*** Opening of Extracted entries ***

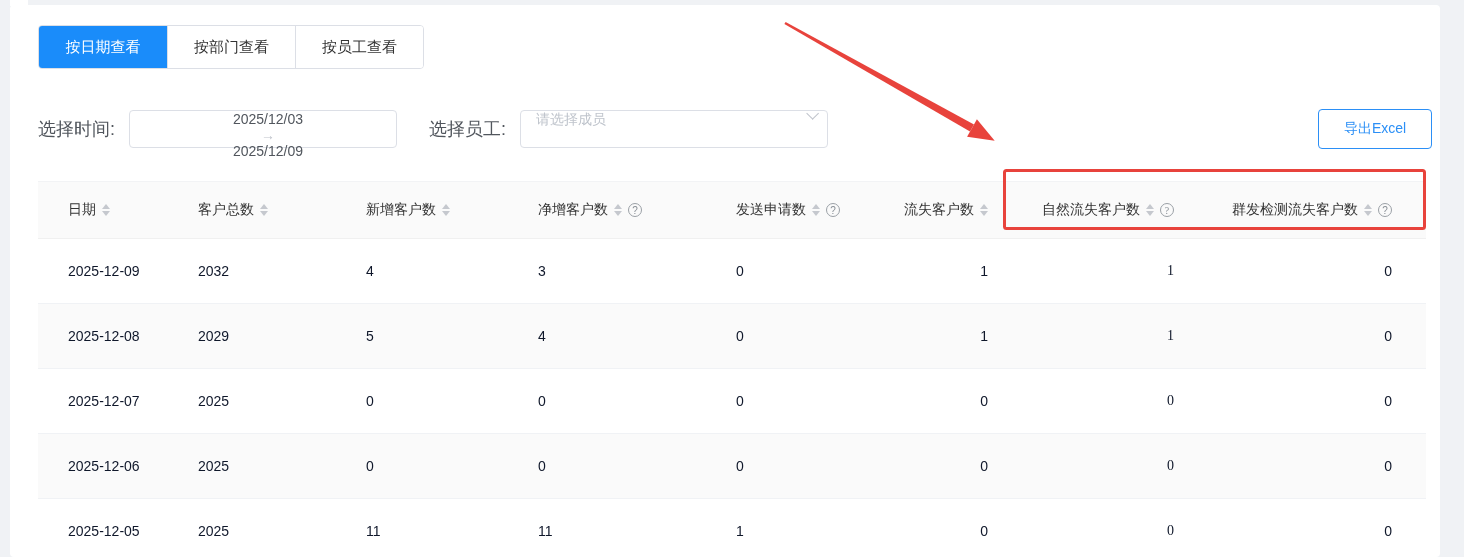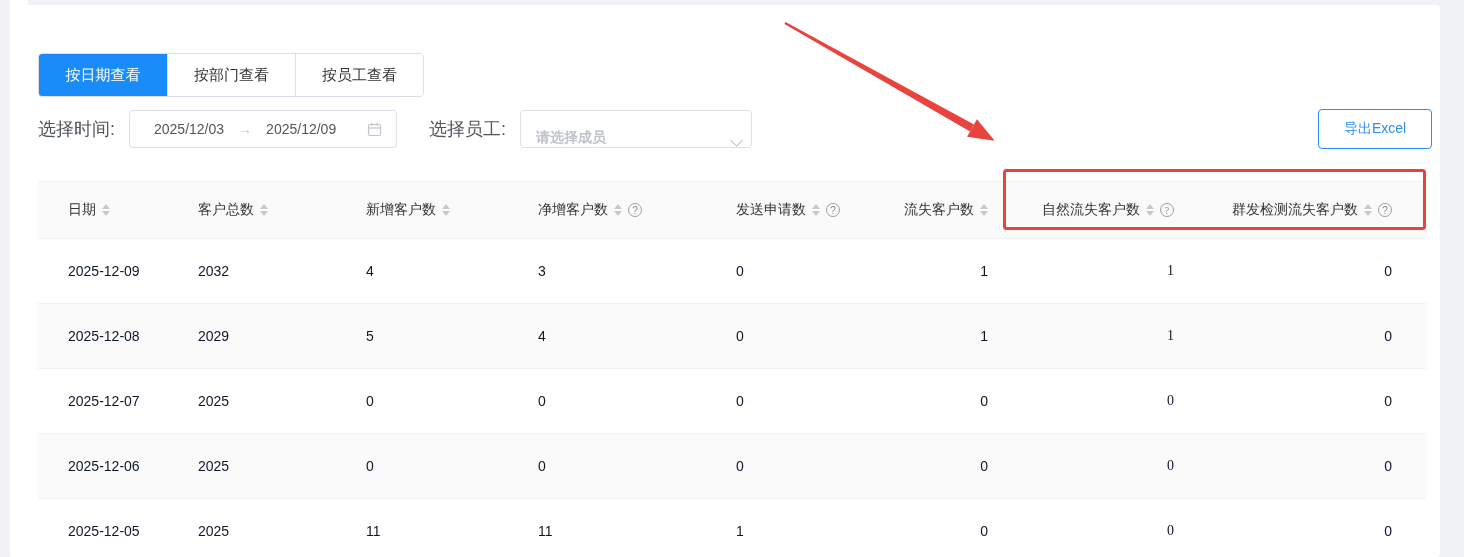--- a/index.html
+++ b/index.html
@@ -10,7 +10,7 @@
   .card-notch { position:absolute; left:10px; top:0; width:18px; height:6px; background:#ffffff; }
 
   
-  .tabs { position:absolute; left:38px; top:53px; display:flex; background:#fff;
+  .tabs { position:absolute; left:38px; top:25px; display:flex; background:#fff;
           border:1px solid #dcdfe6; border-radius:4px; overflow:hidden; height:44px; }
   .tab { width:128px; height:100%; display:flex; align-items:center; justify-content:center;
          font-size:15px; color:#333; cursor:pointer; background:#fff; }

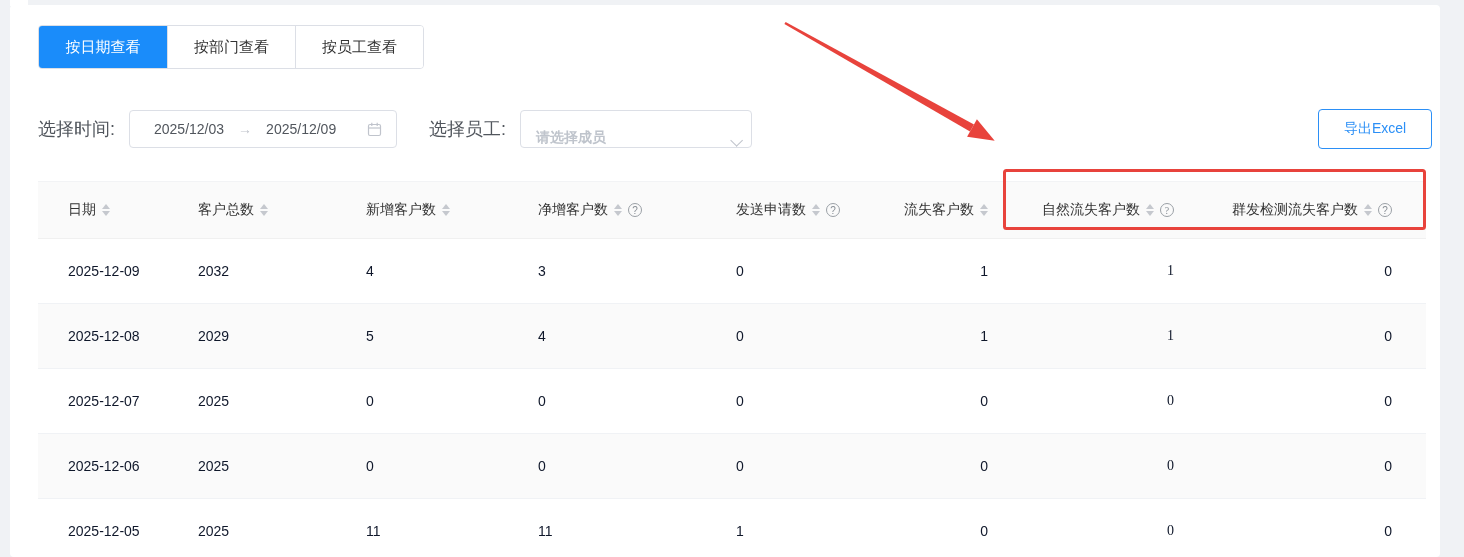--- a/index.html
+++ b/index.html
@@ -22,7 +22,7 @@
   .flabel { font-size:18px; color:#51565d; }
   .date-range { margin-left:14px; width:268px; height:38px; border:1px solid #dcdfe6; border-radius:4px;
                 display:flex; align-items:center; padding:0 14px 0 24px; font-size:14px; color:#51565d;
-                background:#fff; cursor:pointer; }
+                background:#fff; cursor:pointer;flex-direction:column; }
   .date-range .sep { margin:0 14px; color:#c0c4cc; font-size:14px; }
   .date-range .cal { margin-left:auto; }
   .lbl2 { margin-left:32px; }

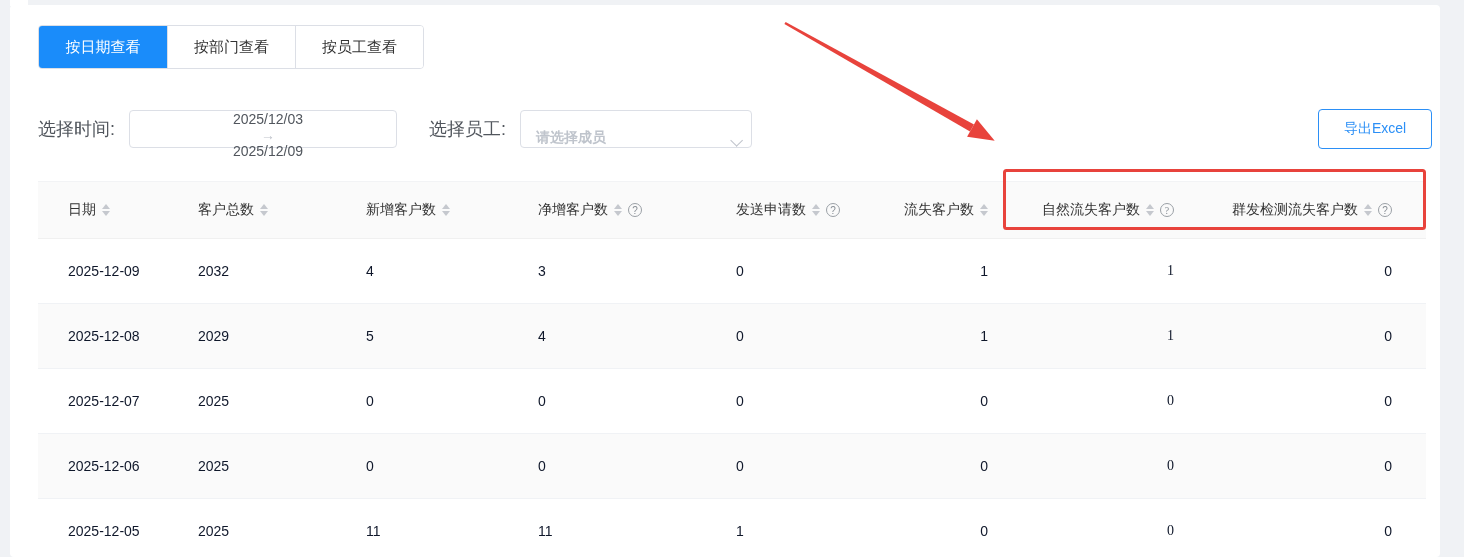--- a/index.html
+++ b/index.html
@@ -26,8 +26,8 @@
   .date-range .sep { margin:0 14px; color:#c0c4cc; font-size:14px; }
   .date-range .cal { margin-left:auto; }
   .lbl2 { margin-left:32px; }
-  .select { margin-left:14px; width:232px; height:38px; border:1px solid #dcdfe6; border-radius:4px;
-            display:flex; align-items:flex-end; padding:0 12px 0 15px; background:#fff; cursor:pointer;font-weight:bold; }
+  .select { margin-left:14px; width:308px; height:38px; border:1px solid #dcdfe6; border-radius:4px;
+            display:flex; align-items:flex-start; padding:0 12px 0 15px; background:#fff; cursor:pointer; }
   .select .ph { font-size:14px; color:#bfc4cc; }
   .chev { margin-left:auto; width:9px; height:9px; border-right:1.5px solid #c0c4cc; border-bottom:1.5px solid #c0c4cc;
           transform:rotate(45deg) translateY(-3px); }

*** Close of Extracted entries ***
*** Opening of Extracted entries ***

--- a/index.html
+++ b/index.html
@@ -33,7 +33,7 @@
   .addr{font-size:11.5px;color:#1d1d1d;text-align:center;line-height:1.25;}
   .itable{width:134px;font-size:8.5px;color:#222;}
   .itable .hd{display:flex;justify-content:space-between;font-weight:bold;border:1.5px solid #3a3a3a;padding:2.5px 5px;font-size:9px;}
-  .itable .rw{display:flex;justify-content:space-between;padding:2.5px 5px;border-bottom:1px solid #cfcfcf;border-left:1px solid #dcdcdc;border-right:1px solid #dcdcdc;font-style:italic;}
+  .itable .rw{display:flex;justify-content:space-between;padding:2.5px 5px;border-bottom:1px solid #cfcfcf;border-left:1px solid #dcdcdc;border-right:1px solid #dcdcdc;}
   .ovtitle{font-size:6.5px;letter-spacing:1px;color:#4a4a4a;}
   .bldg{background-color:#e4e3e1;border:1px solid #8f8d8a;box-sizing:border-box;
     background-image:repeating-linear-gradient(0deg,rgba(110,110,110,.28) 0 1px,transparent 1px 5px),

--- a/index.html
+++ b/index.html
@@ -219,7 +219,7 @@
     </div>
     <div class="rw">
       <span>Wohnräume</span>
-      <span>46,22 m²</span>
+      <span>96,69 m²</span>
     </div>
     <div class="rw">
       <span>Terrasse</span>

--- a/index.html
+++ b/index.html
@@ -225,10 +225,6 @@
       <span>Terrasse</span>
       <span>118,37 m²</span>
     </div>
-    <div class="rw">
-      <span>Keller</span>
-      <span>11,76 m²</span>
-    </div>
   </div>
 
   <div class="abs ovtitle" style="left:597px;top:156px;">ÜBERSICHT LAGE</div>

*** Close of Extracted entries ***

How many lines in these entries hold the string "select"? Answer with the number alone.

■ Response below:
3